_Work instructions_
Make an exact copy of all the entries below, with the pictures left out.

_Listed entries_
-*-

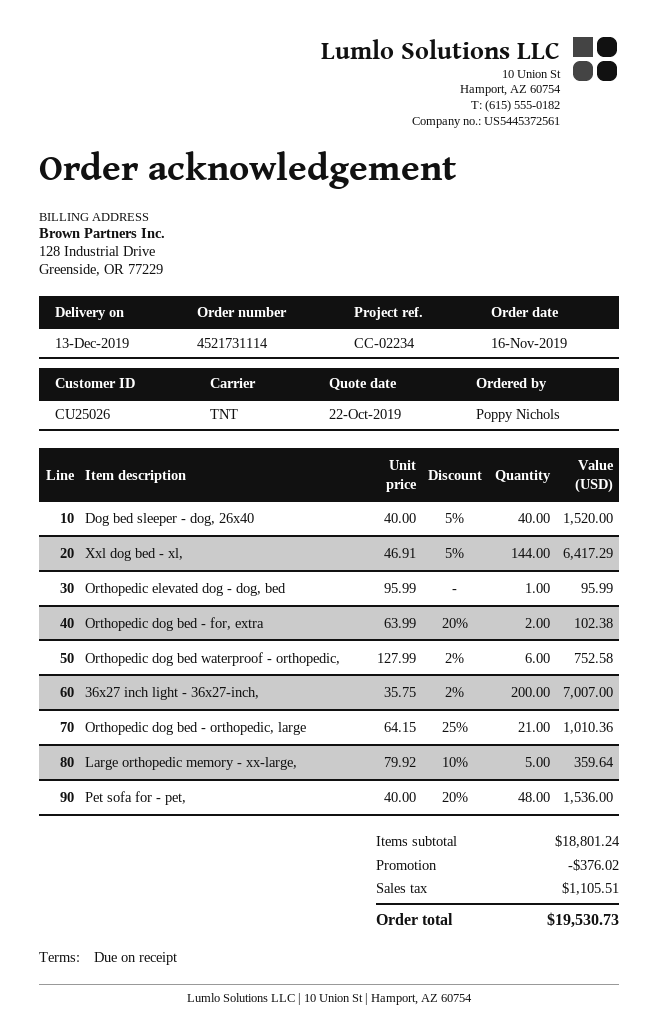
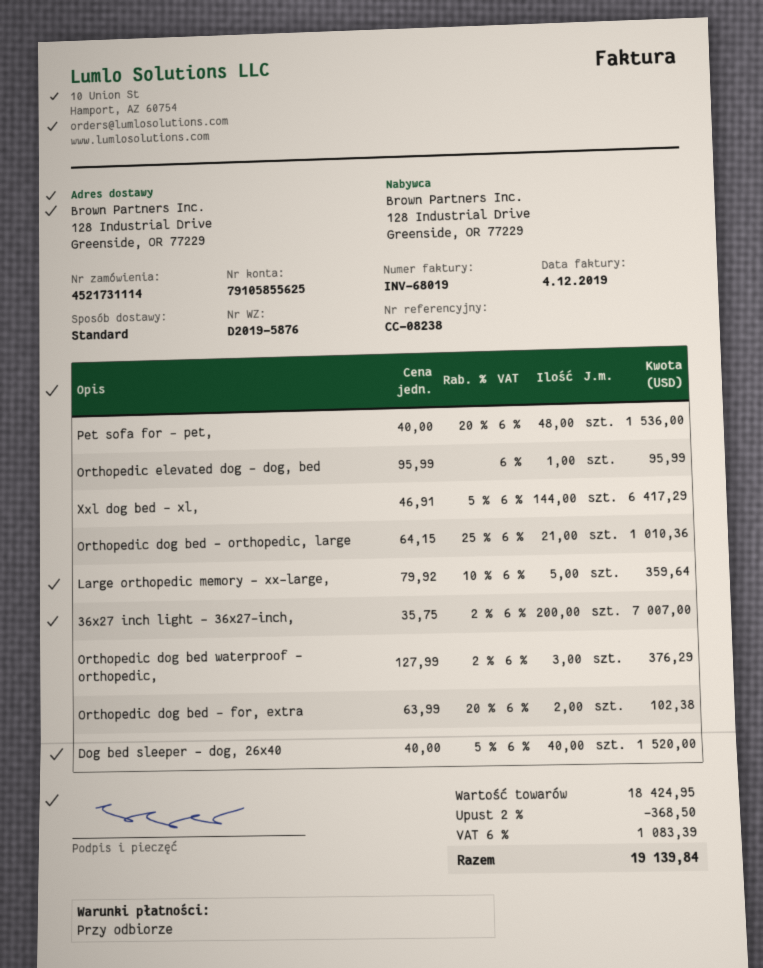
reference: CC-02234 -> CC-08238
shipping method: TNT -> standard
Orthopedic dog bed waterproof - orthopedic,: 6 x 127.99 - 2% = 752.58 -> 3 x 127.99 - 2% = 376.29
subtotal: 18801.24 -> 18424.95
discount: 376.02 -> 368.50
tax: 1105.51 -> 1083.39
total: 19530.73 -> 19139.84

-*-

_Result_
reference: CC-02234 -> CC-08238
shipping method: TNT -> standard
Orthopedic dog bed waterproof - orthopedic,: 6 x 127.99 - 2% = 752.58 -> 3 x 127.99 - 2% = 376.29
subtotal: 18801.24 -> 18424.95
discount: 376.02 -> 368.50
tax: 1105.51 -> 1083.39
total: 19530.73 -> 19139.84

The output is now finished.